Extra Credits on Fighting Games

Would you mind mocking this SPECIFIC extra credits video?

Sure, I’d love to.

Despite their praise of fighting games, Extra Credits have absolutely no goddamn idea how fighting games work, and as usual, they’ve done no research, no thinking, no introspection on this matter.

Probably my favorite highlight in this video is the part where they suggest slowing down time, and presenting in big flashing letters, REVERSAL OPPORTUNITY, when neither of the two characters is knocked down or in hitstun. The fact that they don’t actually know what a reversal is (or that they think it’s a counterhit), is absolutely pathetic. They reinforce this earlier in the video by showing a small woman hitting a big man when he attacks her after mentioning a mode where enemies can only be harmed with reversals.

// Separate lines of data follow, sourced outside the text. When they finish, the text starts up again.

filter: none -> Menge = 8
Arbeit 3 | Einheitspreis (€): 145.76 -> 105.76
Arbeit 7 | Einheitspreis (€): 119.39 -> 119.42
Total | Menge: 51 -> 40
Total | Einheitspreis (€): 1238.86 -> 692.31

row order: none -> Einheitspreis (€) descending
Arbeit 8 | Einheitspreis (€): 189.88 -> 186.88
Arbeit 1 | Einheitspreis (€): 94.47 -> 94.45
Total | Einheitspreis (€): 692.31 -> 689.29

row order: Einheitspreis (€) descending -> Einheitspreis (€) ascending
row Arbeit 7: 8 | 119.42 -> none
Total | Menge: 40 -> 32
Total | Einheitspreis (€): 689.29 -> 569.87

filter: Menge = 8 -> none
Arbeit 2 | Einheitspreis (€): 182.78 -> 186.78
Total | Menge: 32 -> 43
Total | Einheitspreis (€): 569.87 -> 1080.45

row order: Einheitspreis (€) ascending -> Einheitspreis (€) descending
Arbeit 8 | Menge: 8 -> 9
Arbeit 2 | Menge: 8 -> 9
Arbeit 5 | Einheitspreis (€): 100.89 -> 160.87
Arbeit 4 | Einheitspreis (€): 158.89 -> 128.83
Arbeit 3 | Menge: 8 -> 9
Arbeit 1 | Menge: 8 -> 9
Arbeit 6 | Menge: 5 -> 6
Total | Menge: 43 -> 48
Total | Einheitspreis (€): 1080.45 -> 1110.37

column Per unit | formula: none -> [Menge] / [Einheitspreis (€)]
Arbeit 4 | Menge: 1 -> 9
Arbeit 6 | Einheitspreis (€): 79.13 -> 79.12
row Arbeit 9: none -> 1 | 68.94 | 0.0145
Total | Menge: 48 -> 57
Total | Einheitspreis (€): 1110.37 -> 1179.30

They’re right on one thing, fighting games do need a tutorial mode and they need it more than a single player mode. They’re wrong about pretty much every other element of how to design a tutorial for them, and they very clearly didn’t consult any existing tutorial for fighting games whether online or ingame. Their proposals don’t teach players the rules of combos, they don’t teach players what basic normals are even good for.

Beyond that, locking off player’s moves until they unlock them is a TERRIBLE way to teach players. It’s one thing to have a specific section of a tutorial where some moves are emphasized by locking the others off, but requiring the player to grind to unlock moves means players will get used to fighting with incomplete versions of their characters, and develop bad habits. Most characters have sets of moves that work together or fill in for specific situations. If you play a fireball/anti-air character, but have the anti-air locked off, then you won’t learn to play correctly.
Not to mention, most fighting games don’t have an RPG-like system, and extrinsic rewards a shit.

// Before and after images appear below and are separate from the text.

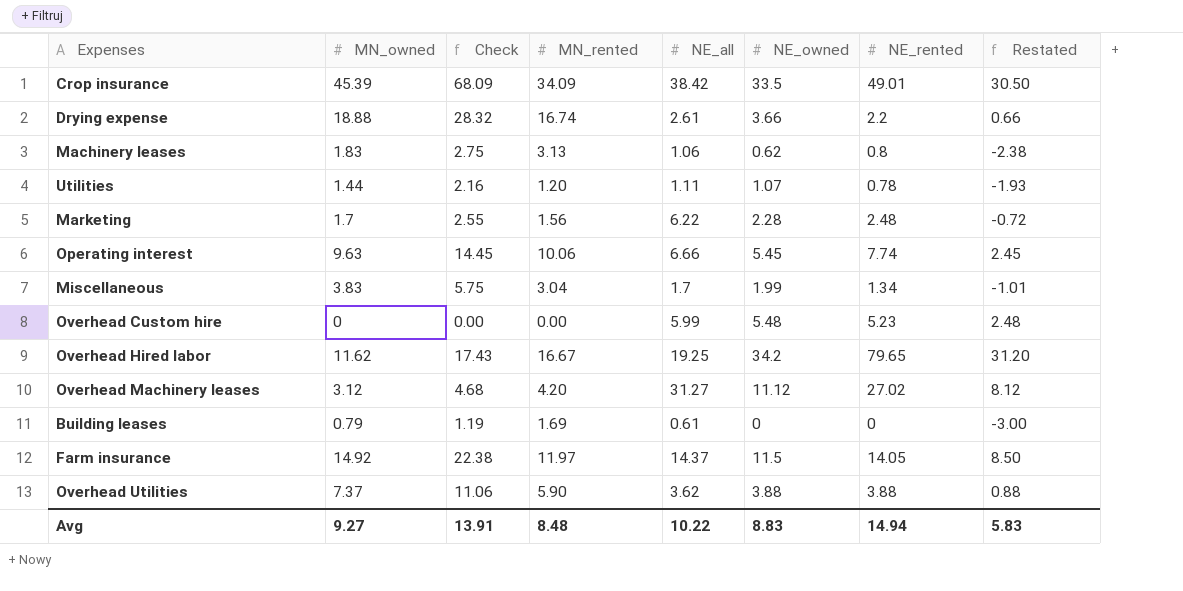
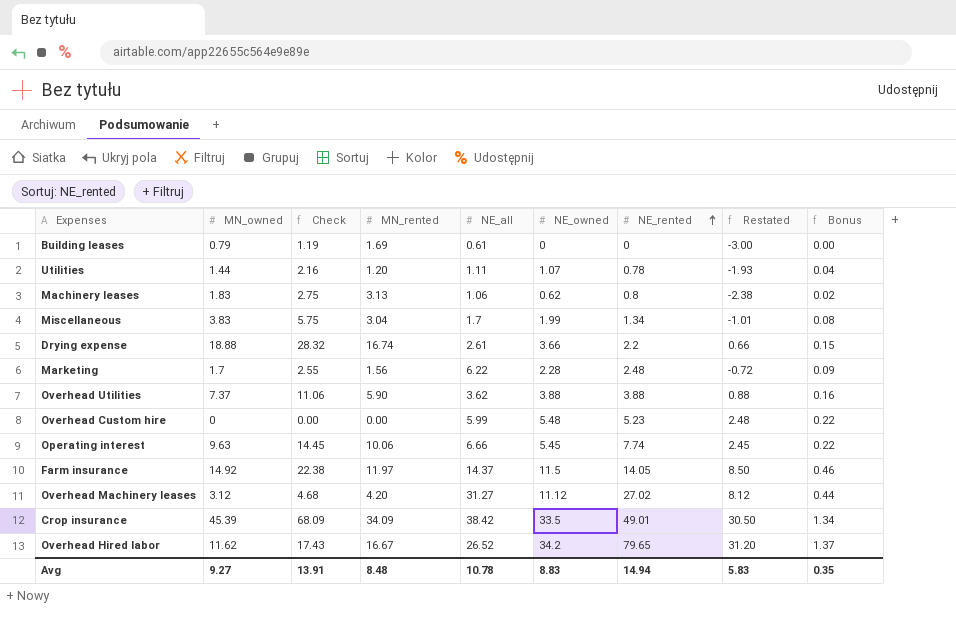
row order: none -> NE_rented ascending
column Bonus | formula: none -> [NE_owned] * 0.04
Overhead Hired labor | NE_all: 19.25 -> 26.52
Avg | NE_all: 10.22 -> 10.78

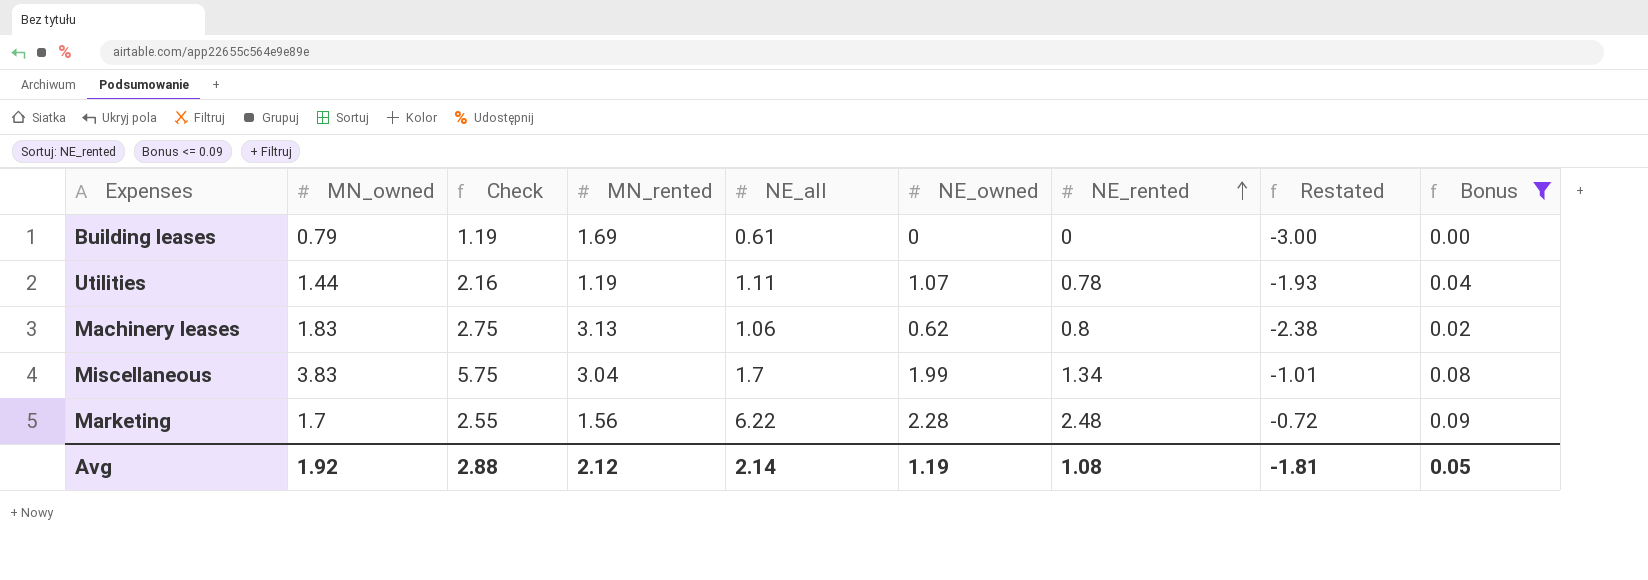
filter: none -> Bonus <= 0.09
Utilities | MN_rented: 1.20 -> 1.19
Avg | MN_owned: 9.27 -> 1.92
Avg | Check: 13.91 -> 2.88
Avg | MN_rented: 8.48 -> 2.12
Avg | NE_all: 10.78 -> 2.14
Avg | NE_owned: 8.83 -> 1.19
Avg | NE_rented: 14.94 -> 1.08
Avg | Restated: 5.83 -> -1.81
Avg | Bonus: 0.35 -> 0.05

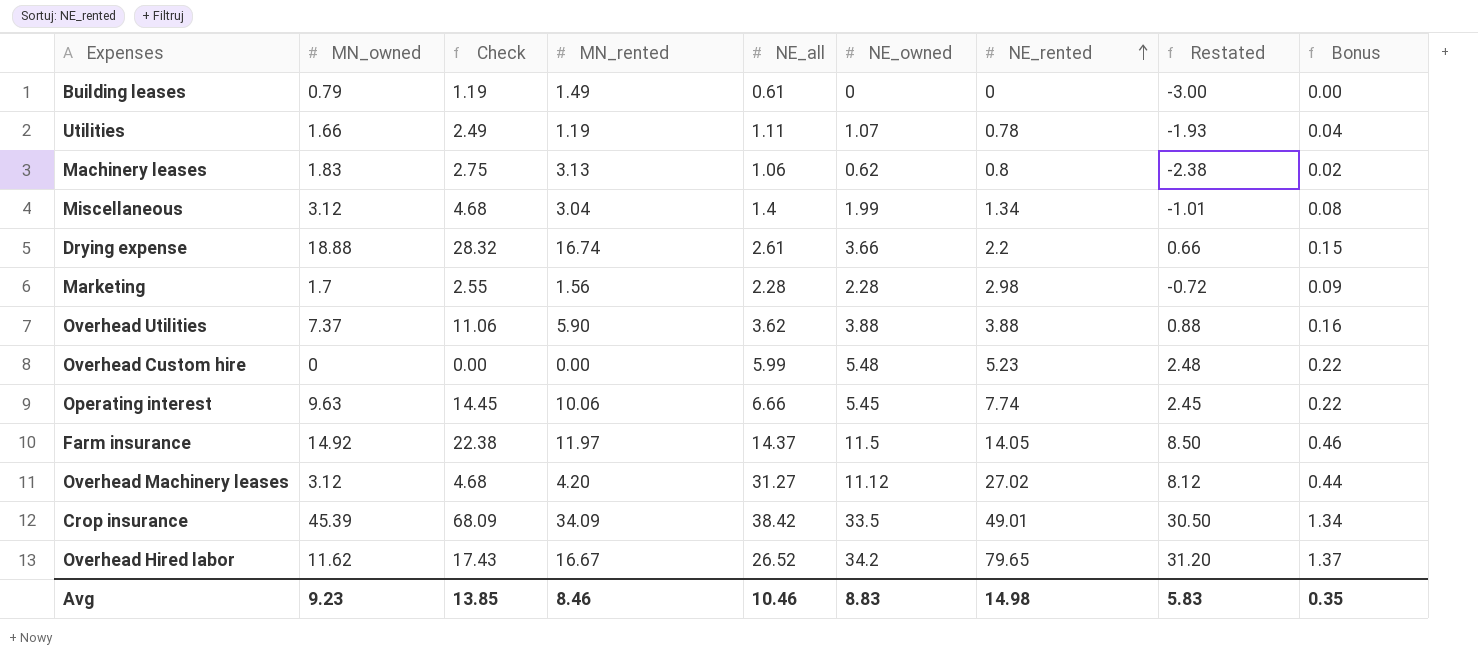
filter: Bonus <= 0.09 -> none
Building leases | MN_rented: 1.69 -> 1.49
Utilities | MN_owned: 1.44 -> 1.66
Utilities | Check: 2.16 -> 2.49
Miscellaneous | MN_owned: 3.83 -> 3.12
Miscellaneous | Check: 5.75 -> 4.68
Miscellaneous | NE_all: 1.7 -> 1.4
Marketing | NE_all: 6.22 -> 2.28
Marketing | NE_rented: 2.48 -> 2.98
Avg | MN_owned: 1.92 -> 9.23
Avg | Check: 2.88 -> 13.85
Avg | MN_rented: 2.12 -> 8.46
Avg | NE_all: 2.14 -> 10.46
Avg | NE_owned: 1.19 -> 8.83
Avg | NE_rented: 1.08 -> 14.98
Avg | Restated: -1.81 -> 5.83
Avg | Bonus: 0.05 -> 0.35

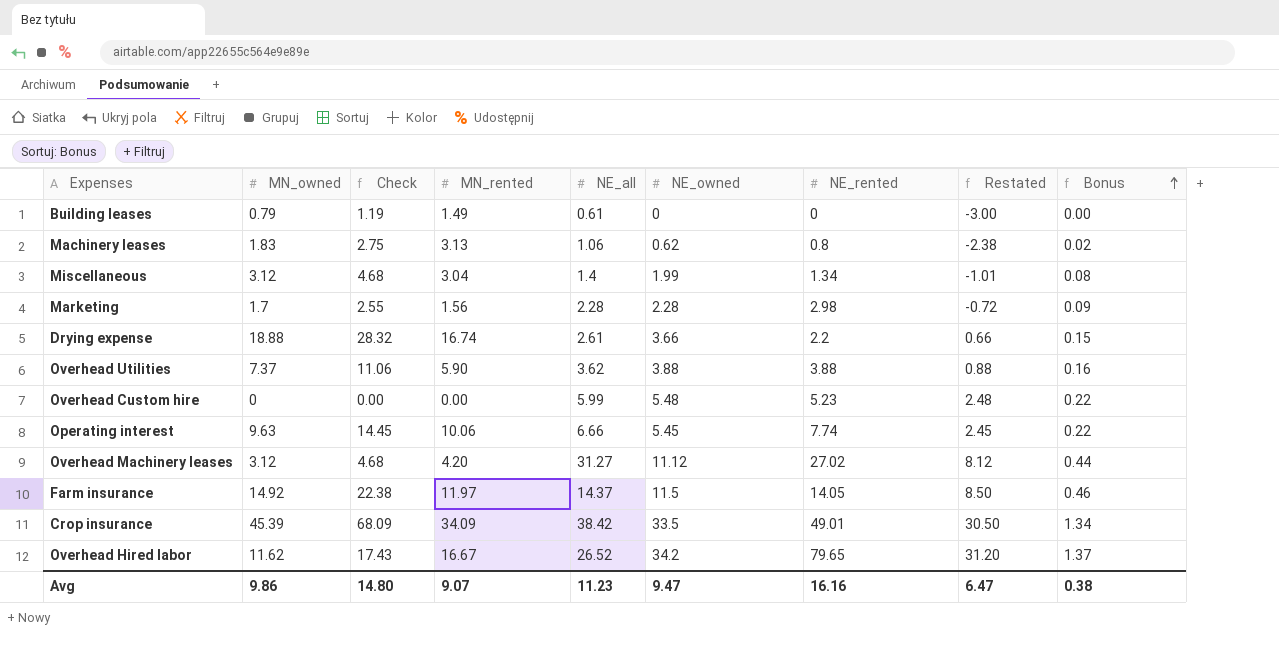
row order: NE_rented ascending -> Bonus ascending
row Utilities: 1.66 | 2.49 | 1.19 | 1.11 | 1.07 | 0.78 | -1.93 | 0.04 -> none
Avg | MN_owned: 9.23 -> 9.86
Avg | Check: 13.85 -> 14.80
Avg | MN_rented: 8.46 -> 9.07
Avg | NE_all: 10.46 -> 11.23
Avg | NE_owned: 8.83 -> 9.47
Avg | NE_rented: 14.98 -> 16.16
Avg | Restated: 5.83 -> 6.47
Avg | Bonus: 0.35 -> 0.38

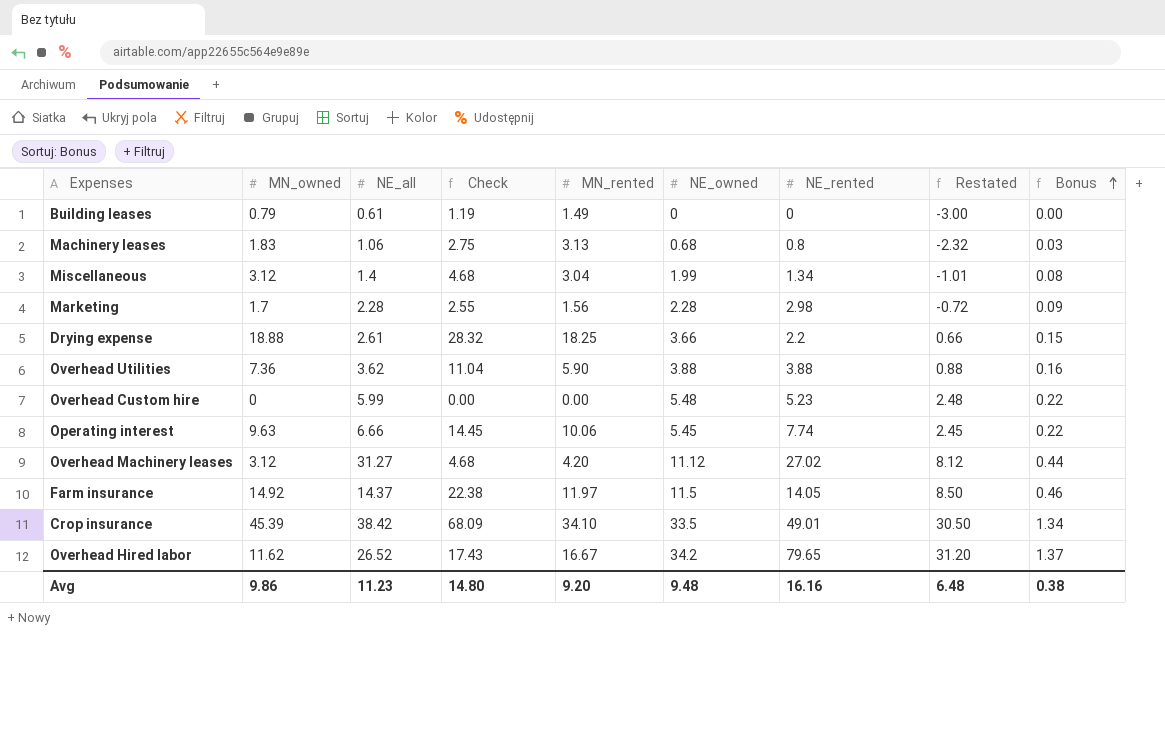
column NE_all | position: 5 -> 3
Machinery leases | NE_owned: 0.62 -> 0.68
Machinery leases | Restated: -2.38 -> -2.32
Machinery leases | Bonus: 0.02 -> 0.03
Drying expense | MN_rented: 16.74 -> 18.25
Overhead Utilities | MN_owned: 7.37 -> 7.36
Overhead Utilities | Check: 11.06 -> 11.04
Crop insurance | MN_rented: 34.09 -> 34.10
Avg | MN_rented: 9.07 -> 9.20
Avg | NE_owned: 9.47 -> 9.48
Avg | Restated: 6.47 -> 6.48

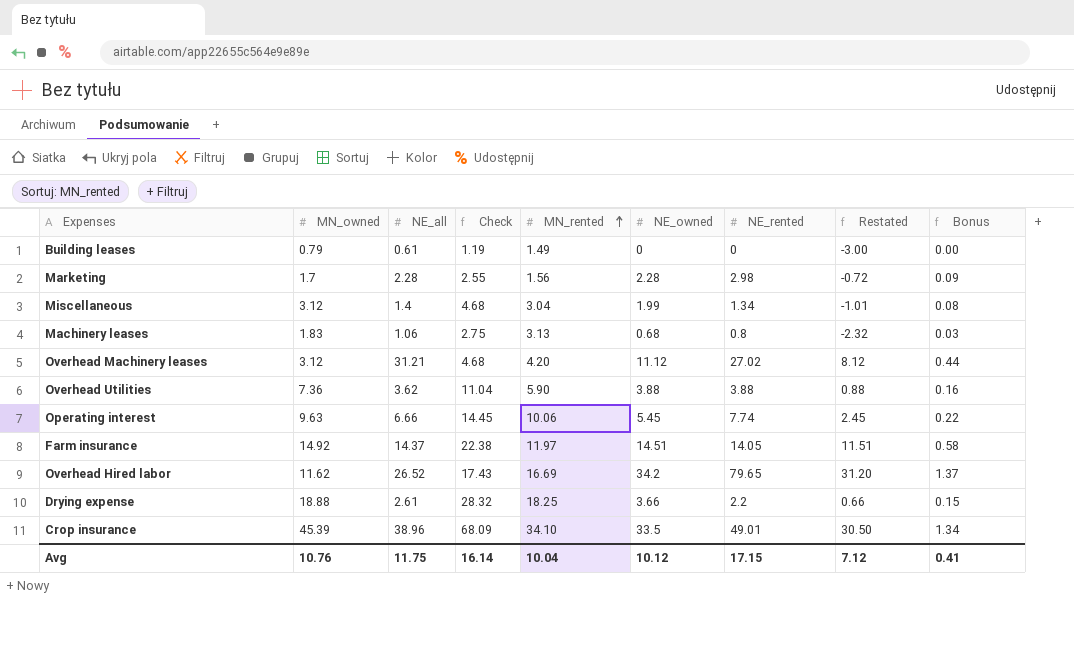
row order: Bonus ascending -> MN_rented ascending
row Overhead Custom hire: 0 | 5.99 | 0.00 | 0.00 | 5.48 | 5.23 | 2.48 | 0.22 -> none
Overhead Machinery leases | NE_all: 31.27 -> 31.21
Farm insurance | NE_owned: 11.5 -> 14.51
Farm insurance | Restated: 8.50 -> 11.51
Farm insurance | Bonus: 0.46 -> 0.58
Overhead Hired labor | MN_rented: 16.67 -> 16.69
Crop insurance | NE_all: 38.42 -> 38.96
Avg | MN_owned: 9.86 -> 10.76
Avg | NE_all: 11.23 -> 11.75
Avg | Check: 14.80 -> 16.14
Avg | MN_rented: 9.20 -> 10.04
Avg | NE_owned: 9.48 -> 10.12
Avg | NE_rented: 16.16 -> 17.15
Avg | Restated: 6.48 -> 7.12
Avg | Bonus: 0.38 -> 0.41

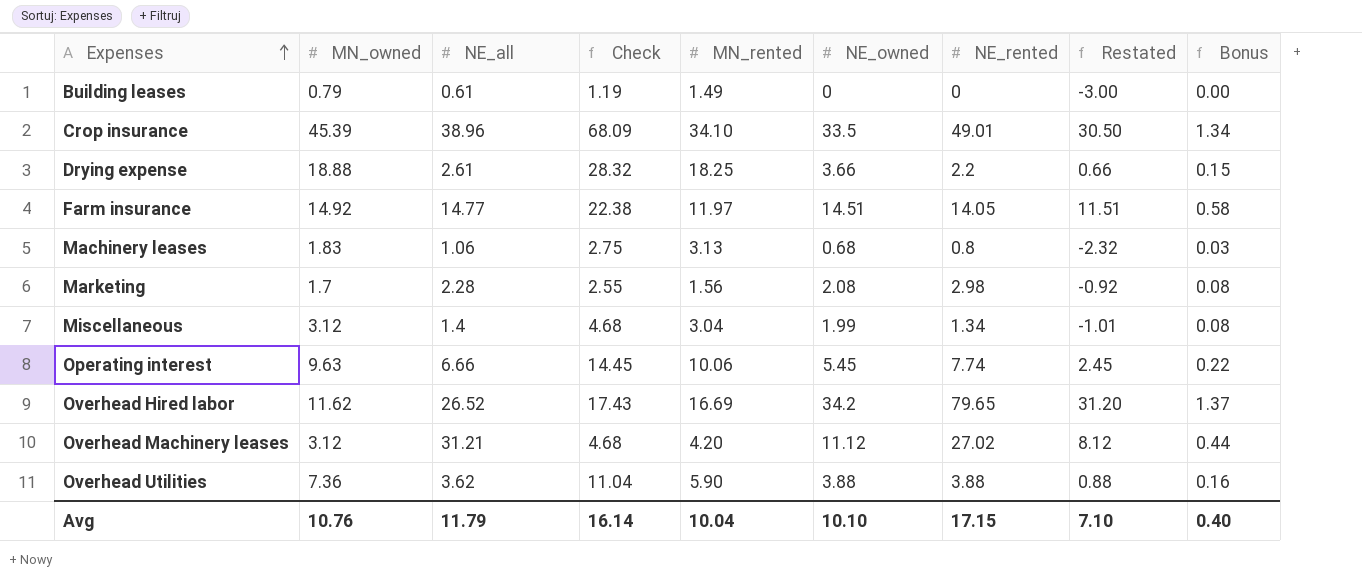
row order: MN_rented ascending -> Expenses ascending
Farm insurance | NE_all: 14.37 -> 14.77
Marketing | NE_owned: 2.28 -> 2.08
Marketing | Restated: -0.72 -> -0.92
Marketing | Bonus: 0.09 -> 0.08
Avg | NE_all: 11.75 -> 11.79
Avg | NE_owned: 10.12 -> 10.10
Avg | Restated: 7.12 -> 7.10
Avg | Bonus: 0.41 -> 0.40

Slow motion is bad, because players should be learning what things they can react to and cannot react to in what situations. Rewind is pointless and less effective than focused training. Also dumb to tell players directly the correct option.
Maj made a better proposal for a fighting game tutorial mode a long time ago on his website here: http://sonichurricane.com/?p=5849 Not to mention the skullgirls tutorials do a decent job of teaching you how to do all your characters’ moves, and what they’re useful for, as well as most of the systems across the board and things like mixups and blockstring pressure.

Something I’d personally add to Maj’s tutorial is having a dummy that straight up plays the basic fireball game with you, throws lots of fireballs, and anti-airs if you jump in when he’s not vulnerable. But I’d have the dummy get like a glint or jab first before throwing a fireball, so players can get a clue of when the dummy is about to do it, and get an idea of what timing they need to use in order to jump fireballs safely, simulate reading the fireball. This type of visual language can help signal other reads too in that mode.

The Guilty Gear missions mode is cool too, for having missions where you can only damage with combos over 2 hits, or where only supers deal damage, or where you’re not allowed to jump or use special moves. Especially the jump one, because the most frequent mistake beginners make is jumping forward.

In general the tutorials shouldn’t be these generic, they should be focusing in more on the actual skills required by the genre. A lot of them should have dummies that spam the same few moves so that players can get experience in breaking up common patterns (like fireball spam, blockstring pressure, spamming literally nothing but sweeps or low light kicks.) Teaching players the combo rules common to the genre. Teaching players directly how to do special move inputs by displaying them on the screen as people do them, and the framebuffer timer for the special as well, and instructions for what they did wrong when they do it. Specials are hard for a lot of beginners, and having a tool that can show them exactly what is going on inside the engine as they input movements would be extremely helpful. Hell, someone should make a tool like that on PC, that displays the player’s inputs as they do them, what move the current inputs are read as, and how long before the movement expires from the buffer.

This is just another case of EC not thinking ANYTHING through. Their recent episode on Speedruns is equally bad, I’m tempted to write something on that and post it to their forums.